The cases available for viewing are not representative of the entire area of campaign finance, but represent cases of significance to Hawaii.  Moreover, the Commission’s descriptions of the cases are for the convenience of the viewer to the website only and are not to be relied upon or cited as legal precedent.

Hawaii Court Decisions

2009 – TAVARES v. WONG

The Intermediate Court of Appeals held that contributions from corporations to candidates are governed by the limits provided in HRS § 11-357.

Federal Court Decisions

2015 – YAMADA v. SHODA (FORMERLY YAMADA v. SNIPES)

On May 20, 2015, the Ninth Circuit Court of Appeals affirmed the U.S. District Court for the District of Hawaii’s decision, which had mostly rejected a comprehensive challenge to Hawaii’s campaign finance law.  The lower court had ruled that (1) the definitions of “noncandidate committee,” “expenditure,” and “advertisement” are not unconstitutionally vague or overbroad, (2) the noncandidate committee disclosure requirements are constitutional under the First Amendment, (3) the noncandidate committee disclosure requirements may be applied to organizations that do not have political activity as their primary or only purpose, (4) the disclaimer requirement for advertisements is constitutional, (5) the electrical contractor plaintiff did not have standing to challenge the electioneering communication’s registration requirements because by administrative rule, the contractor, as a noncandidate committee, was not required to comply with the requirements, and (6) the ban on government contractors’ contribution contained in HRS §11-355 is constitutionally permissible.  The state also prevailed on the attorneys’ fee award issue on appeal.

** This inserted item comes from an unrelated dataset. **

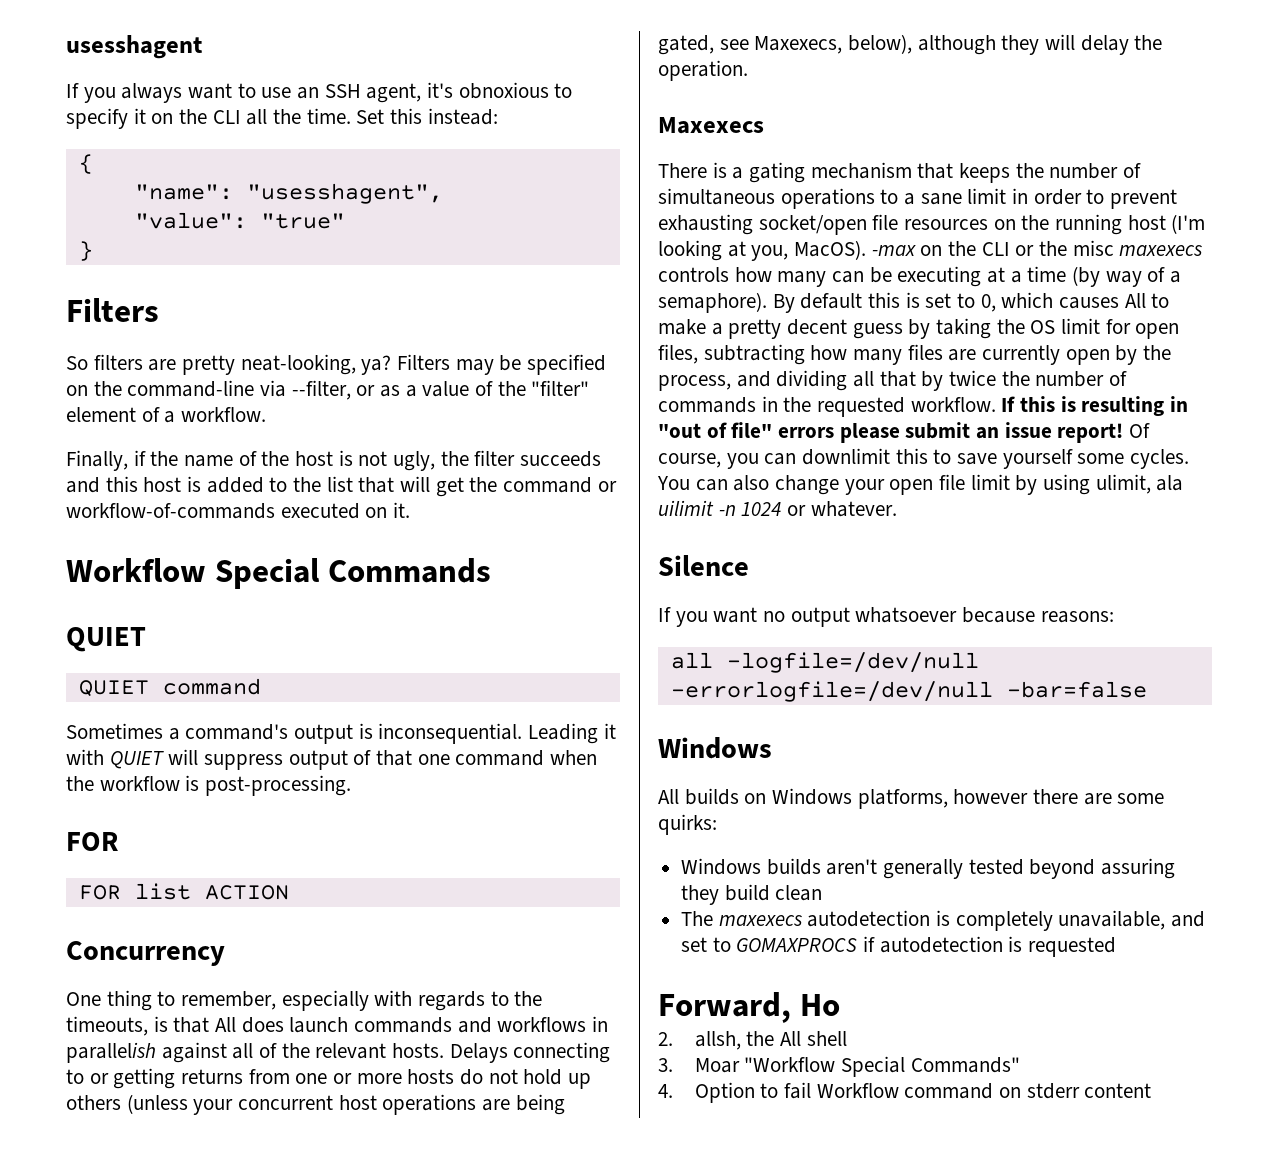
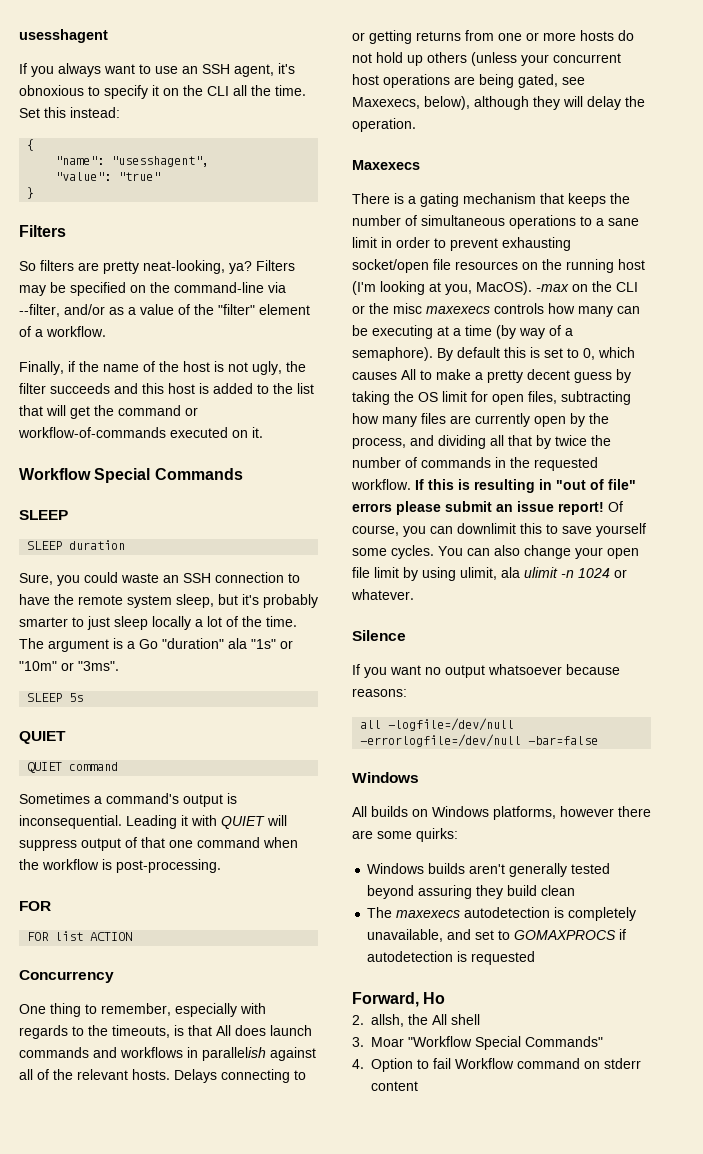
[356,385,376,396] or -> [64,304,105,315] and/or
(491, 570) none -> [19,510,68,520] [27,540,126,550] [19,572,300,586] [19,594,318,608] [19,616,297,630] [19,638,293,652] [19,661,119,671] [27,693,84,702] // SLEEP // SLEEP duration // Sure, you could waste an SSH connection to have the remote system sleep, but it's probably smarter to just sleep locally a lot of the time. The argument is a Go "duration" ala "1s" or "10m" or "3ms". // SLEEP 5s
[658,500,714,516] uilimit -> [524,567,558,578] ulimit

Plaintiffs then petitioned the U.S. Supreme Court for a writ of certiorari.  On December 1, 2015, the Court denied certiorari on Plaintiffs’ appeal of the Ninth Circuit Court of Appeals decision. The Court, in effect, affirmed the Ninth Circuit’s decision on the merits of the case.  The issue of the attorneys’ fees award remains pending.

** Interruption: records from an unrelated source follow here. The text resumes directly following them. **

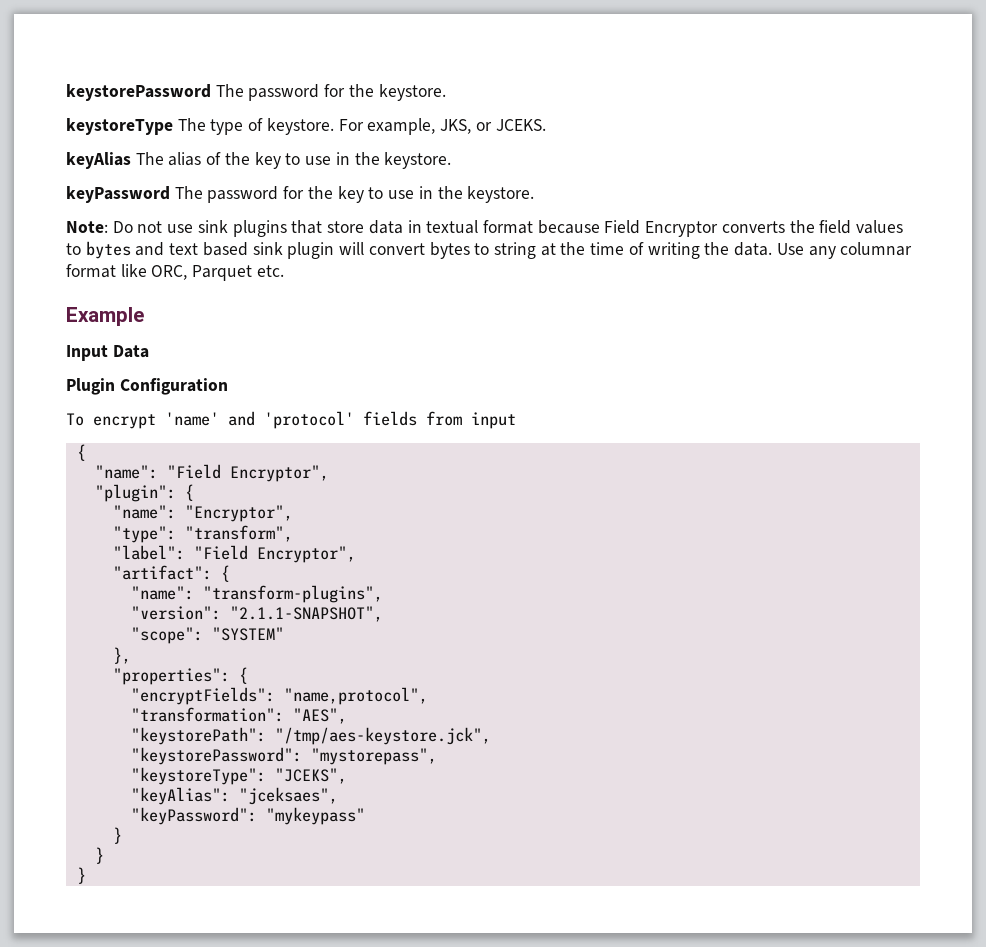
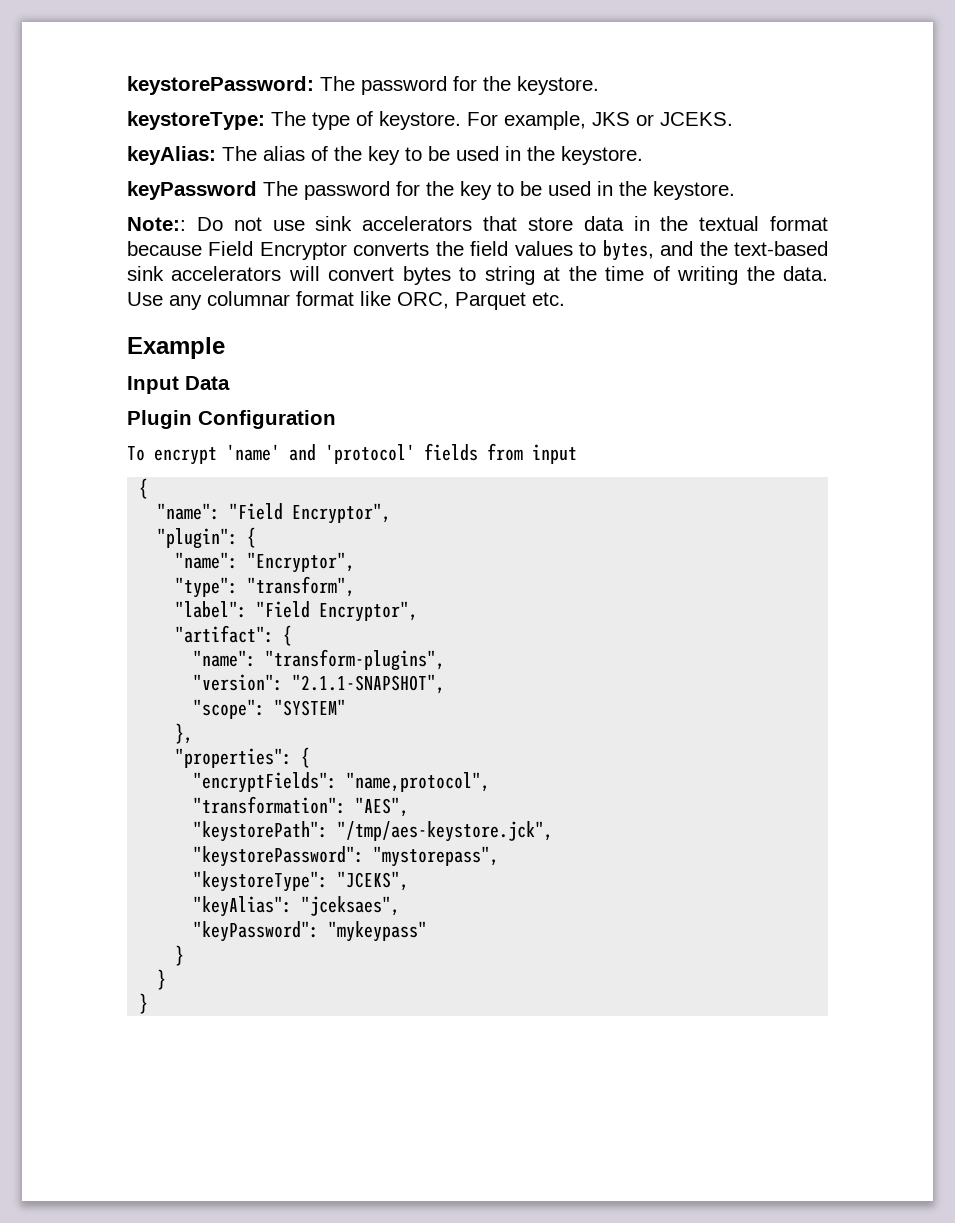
[66,84,211,101] keystorePassword -> [127,76,314,95] keystorePassword:
[66,118,173,135] keystoreType -> [127,111,265,130] keystoreType:
[440,119,472,134] JKS, -> [592,112,630,126] JKS
[66,152,131,169] keyAlias -> [127,146,216,165] keyAlias:
[305,156,332,165] use -> [428,146,499,161] be used
[388,186,535,203] [66,221,108,233] use in the keystore. // Note: -> [520,181,735,200] [127,217,186,231] be used in the keystore. // Note::
[232,220,287,237] plugins -> [362,216,473,231] accelerators
(422, 226) none -> [660,216,689,231] the
[85,241,335,259] bytes and text based sink plugin -> [602,240,828,261] [127,266,282,281] bytes, and the text-based sink accelerators

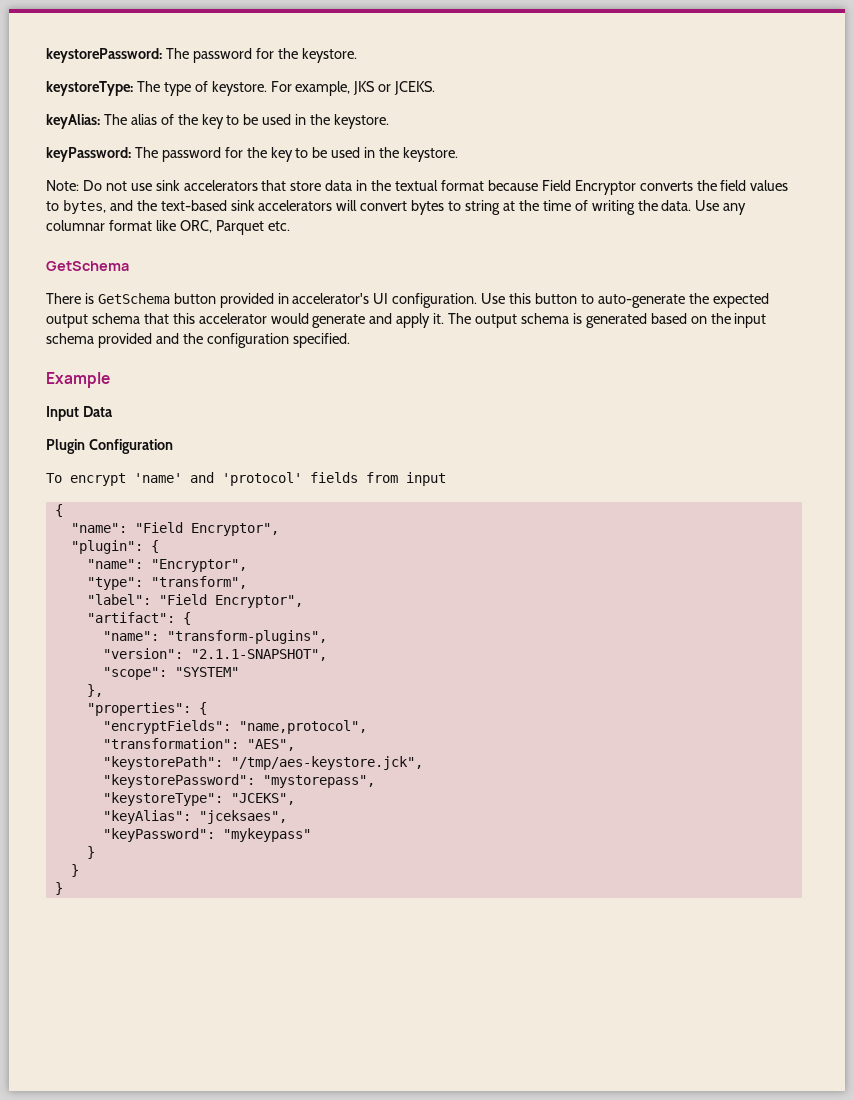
[127,181,257,200] keyPassword -> [46,147,131,162] keyPassword:
[127,217,186,231] Note:: -> [46,180,79,191] Note:
(565, 299) none -> [46,261,129,271] [46,293,769,308] [46,313,767,328] [46,333,350,348] // GetSchema // There is GetSchema button provided in accelerator's UI configuration. Use this button to auto-generate the expected output schema that this accelerator would generate and apply it. The output schema is generated based on the input schema provided and the configuration specified.

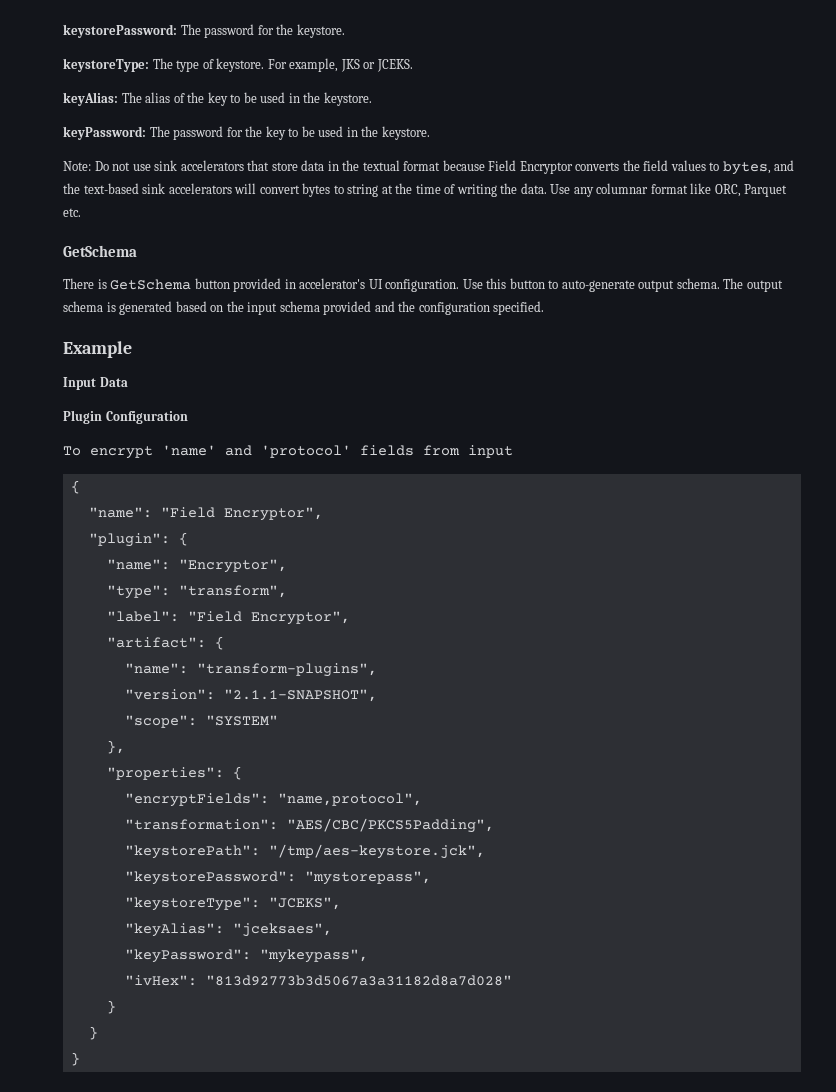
[688,293,769,308] [46,313,445,328] the expected output schema that this accelerator would generate and apply it. -> [638,278,720,292] output schema.
[246,739,295,751] "AES", -> [286,818,494,833] "AES/CBC/PKCS5Padding",
[222,828,311,842] "mykeypass" -> [259,949,368,963] [124,975,512,986] "mykeypass", // "ivHex": "813d92773b3d5067a3a31182d8a7d028"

2011 – ARIZONA FREE ENTERPRISE CLUB’S FREEDOM CLUB PAC v. BENNETT

Government’s provision of matching funds to publicly funded candidates violates the First Amendment rights of opposing nonparticipating candidates and independent expenditure groups that support the nonparticipating candidates.

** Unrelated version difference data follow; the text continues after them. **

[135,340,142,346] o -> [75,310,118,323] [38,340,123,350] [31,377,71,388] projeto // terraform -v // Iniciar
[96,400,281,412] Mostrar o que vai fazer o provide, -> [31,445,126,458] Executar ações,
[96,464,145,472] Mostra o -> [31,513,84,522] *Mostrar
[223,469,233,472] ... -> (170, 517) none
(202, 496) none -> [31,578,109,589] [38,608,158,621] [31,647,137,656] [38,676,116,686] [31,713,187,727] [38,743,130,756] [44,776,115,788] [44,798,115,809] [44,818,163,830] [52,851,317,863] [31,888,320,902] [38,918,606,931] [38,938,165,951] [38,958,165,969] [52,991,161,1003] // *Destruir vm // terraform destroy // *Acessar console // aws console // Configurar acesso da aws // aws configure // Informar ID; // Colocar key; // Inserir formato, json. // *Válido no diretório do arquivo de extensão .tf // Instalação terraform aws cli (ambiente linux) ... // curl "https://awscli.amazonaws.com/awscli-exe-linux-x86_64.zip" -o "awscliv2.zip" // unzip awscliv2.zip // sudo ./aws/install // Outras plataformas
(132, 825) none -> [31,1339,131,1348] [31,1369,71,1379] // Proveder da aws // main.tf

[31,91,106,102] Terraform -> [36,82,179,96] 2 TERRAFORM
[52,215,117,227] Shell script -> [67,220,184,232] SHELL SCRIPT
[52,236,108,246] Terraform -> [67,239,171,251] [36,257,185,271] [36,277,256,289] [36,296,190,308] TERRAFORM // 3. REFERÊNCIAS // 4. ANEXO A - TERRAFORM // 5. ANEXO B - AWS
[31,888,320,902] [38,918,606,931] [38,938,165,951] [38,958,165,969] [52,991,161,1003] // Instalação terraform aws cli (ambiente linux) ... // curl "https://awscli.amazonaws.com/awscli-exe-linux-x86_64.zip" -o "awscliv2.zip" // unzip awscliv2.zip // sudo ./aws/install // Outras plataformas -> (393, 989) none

2011 – THALHEIMER v. CITY OF SAN DIEGO

Government violates the First Amendment if it restricts the fundraising and spending of independent political committees that have no direct relationship with candidates.  The anti-corruption interest of the government is unavailing in such a case because of the more attenuated relationship between the independent committees and candidates.

2010 – CITIZENS UNITED v. FEDERAL ELECTION COMMISSION

Under the First Amendment, government cannot limit the amount of a corporation’s independent expenditures from its corporate treasury for political expression.

2010 – HUMAN LIFE OF WASHINGTON v. BRUMSICKLE

The court held that government may regulate political speech (for example, independent expenditures) through disclaimer and disclosure requirements.

2006 – RANDALL v. SORRELL

Although government has some leeway in crafting contribution limits, if the limits are too low, the contribution limits may violate the First Amendment.

1976 – BUCKLEY v. VALEO

Government may limit contributions to candidates under the First Amendment but not expenditures made by candidates.  The case also discussed independent expenditures and public financing, among other issues.